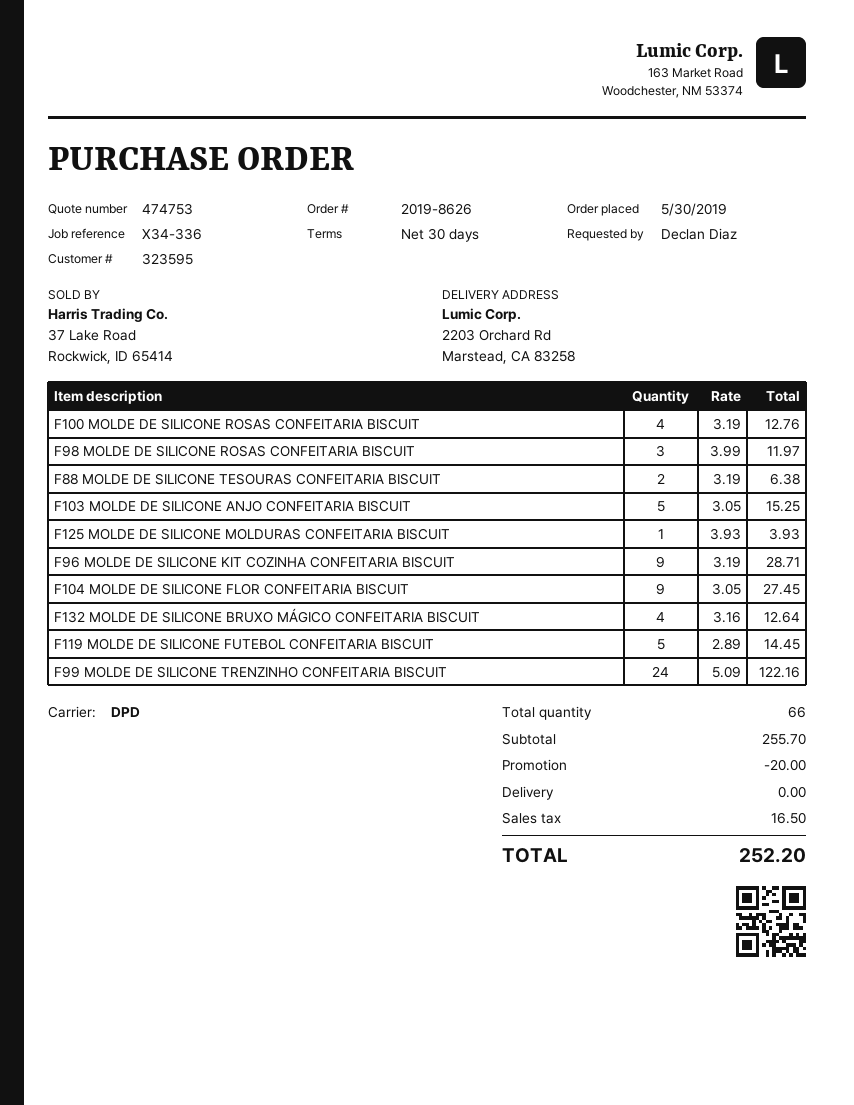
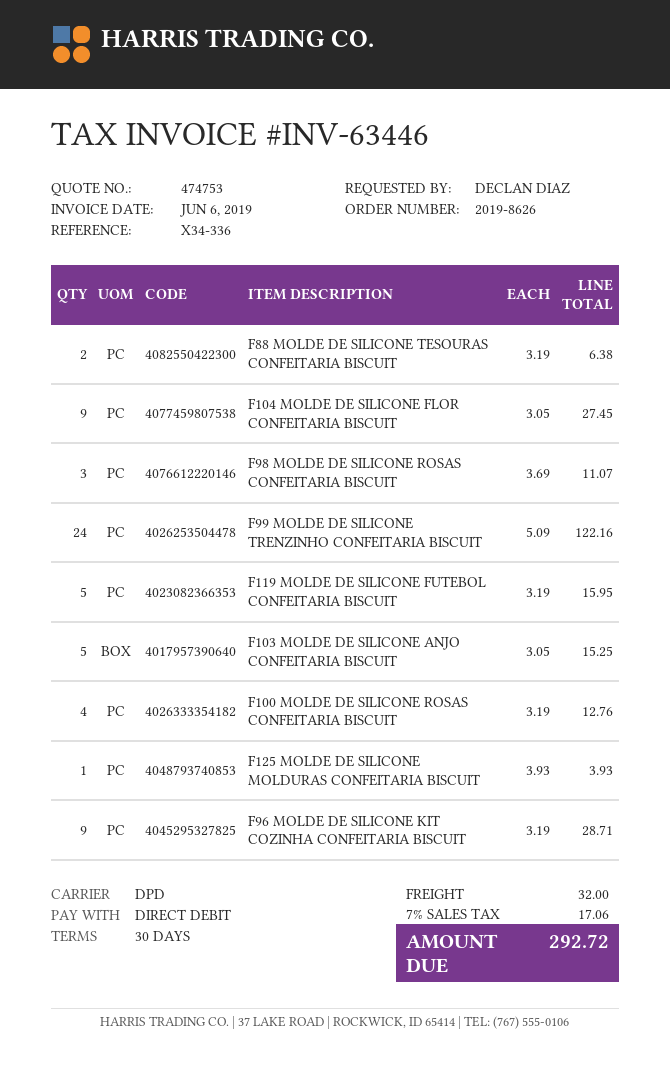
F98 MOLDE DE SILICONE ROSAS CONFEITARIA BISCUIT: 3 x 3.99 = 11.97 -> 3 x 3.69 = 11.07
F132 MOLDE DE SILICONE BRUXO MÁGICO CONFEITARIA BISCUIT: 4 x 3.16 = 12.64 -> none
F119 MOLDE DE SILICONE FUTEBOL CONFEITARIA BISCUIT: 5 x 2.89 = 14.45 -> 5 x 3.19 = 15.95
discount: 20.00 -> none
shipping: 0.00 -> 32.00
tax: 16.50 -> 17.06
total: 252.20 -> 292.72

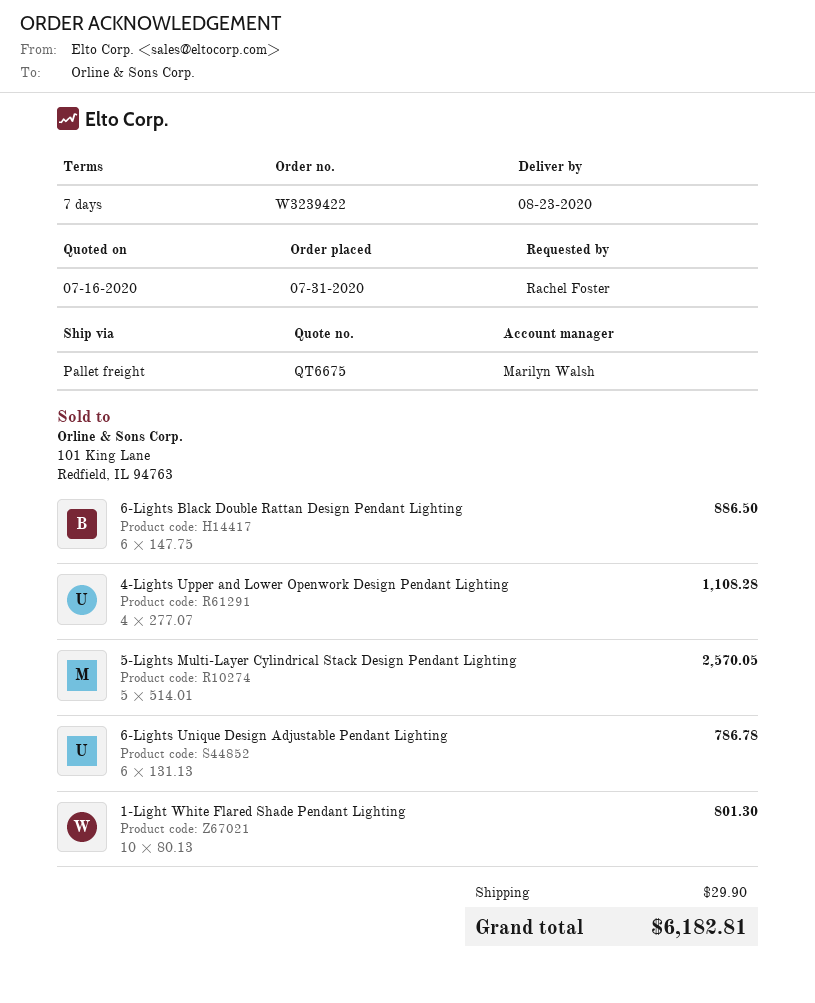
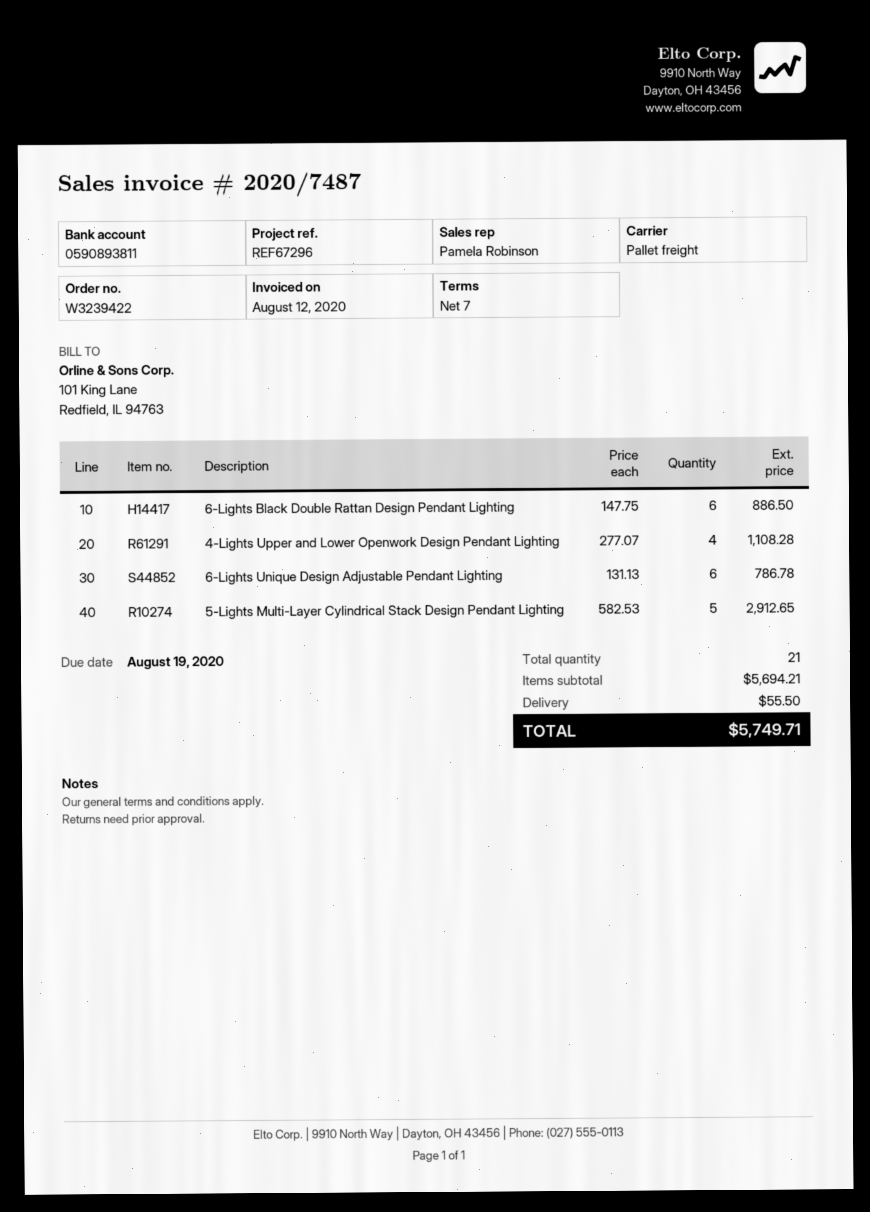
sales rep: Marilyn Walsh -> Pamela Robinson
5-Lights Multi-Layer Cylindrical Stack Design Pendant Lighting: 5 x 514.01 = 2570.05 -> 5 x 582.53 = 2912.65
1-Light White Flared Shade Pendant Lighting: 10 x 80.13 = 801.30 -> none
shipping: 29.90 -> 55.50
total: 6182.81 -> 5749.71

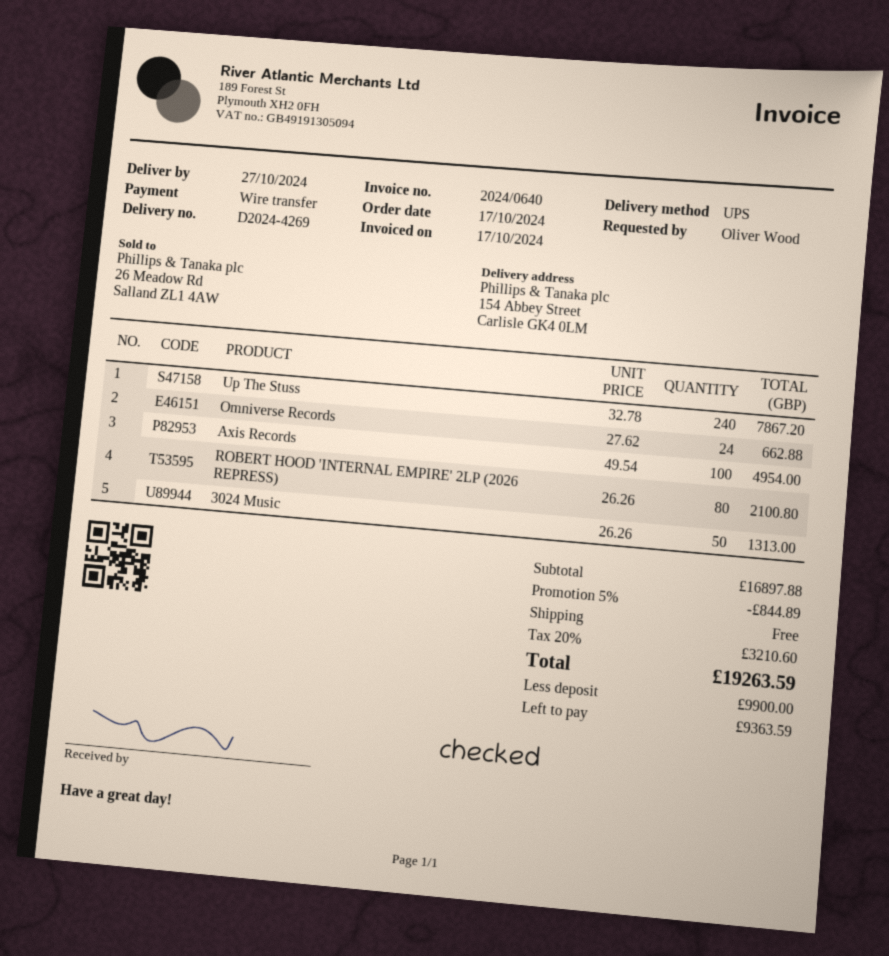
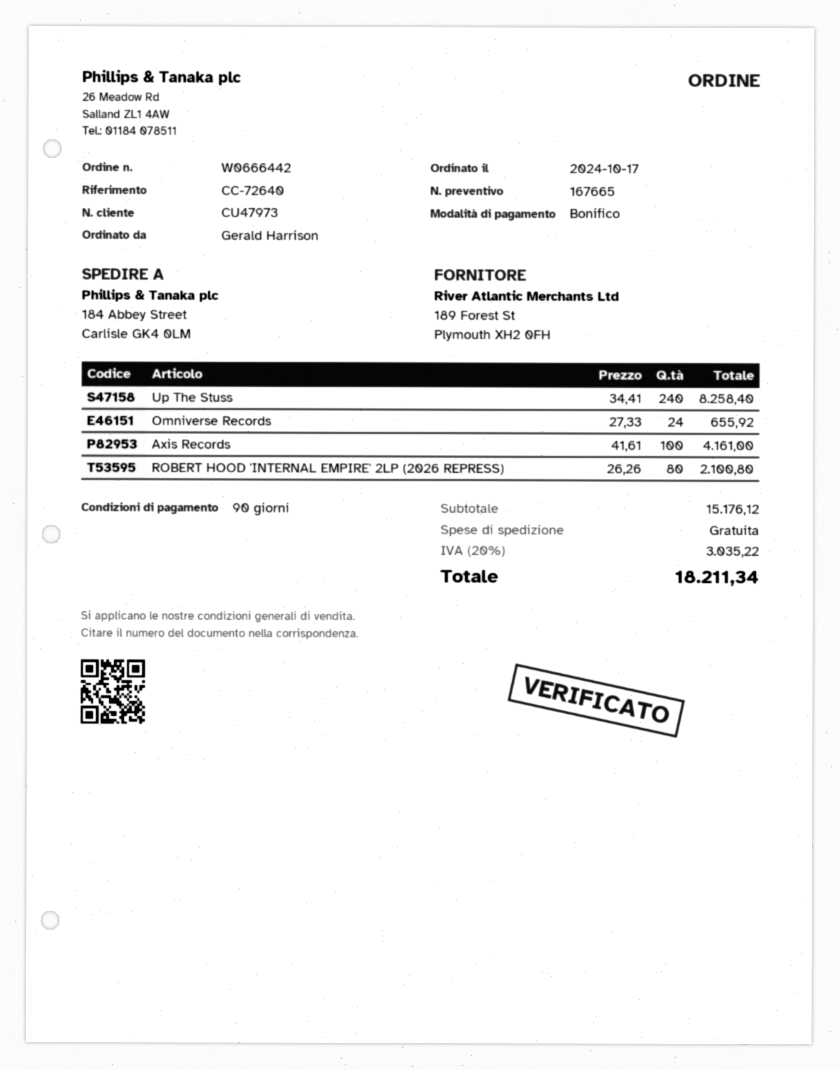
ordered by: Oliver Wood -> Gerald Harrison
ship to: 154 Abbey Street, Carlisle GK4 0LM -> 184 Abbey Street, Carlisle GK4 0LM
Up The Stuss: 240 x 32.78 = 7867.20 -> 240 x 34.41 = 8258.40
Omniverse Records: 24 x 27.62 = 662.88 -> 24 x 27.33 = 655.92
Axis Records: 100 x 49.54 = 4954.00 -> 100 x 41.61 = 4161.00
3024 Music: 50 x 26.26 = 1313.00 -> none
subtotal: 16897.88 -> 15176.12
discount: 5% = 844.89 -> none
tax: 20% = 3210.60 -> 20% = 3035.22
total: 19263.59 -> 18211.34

____

**What needs to be done:**
Could you retype exactly, and only, the lines running from the one with "1-Light White Flared" to the last line of the listing, while leaving any pictures out?

**Reply:**
1-Light White Flared Shade Pendant Lighting: 10 x 80.13 = 801.30 -> none
shipping: 29.90 -> 55.50
total: 6182.81 -> 5749.71

ordered by: Oliver Wood -> Gerald Harrison
ship to: 154 Abbey Street, Carlisle GK4 0LM -> 184 Abbey Street, Carlisle GK4 0LM
Up The Stuss: 240 x 32.78 = 7867.20 -> 240 x 34.41 = 8258.40
Omniverse Records: 24 x 27.62 = 662.88 -> 24 x 27.33 = 655.92
Axis Records: 100 x 49.54 = 4954.00 -> 100 x 41.61 = 4161.00
3024 Music: 50 x 26.26 = 1313.00 -> none
subtotal: 16897.88 -> 15176.12
discount: 5% = 844.89 -> none
tax: 20% = 3210.60 -> 20% = 3035.22
total: 19263.59 -> 18211.34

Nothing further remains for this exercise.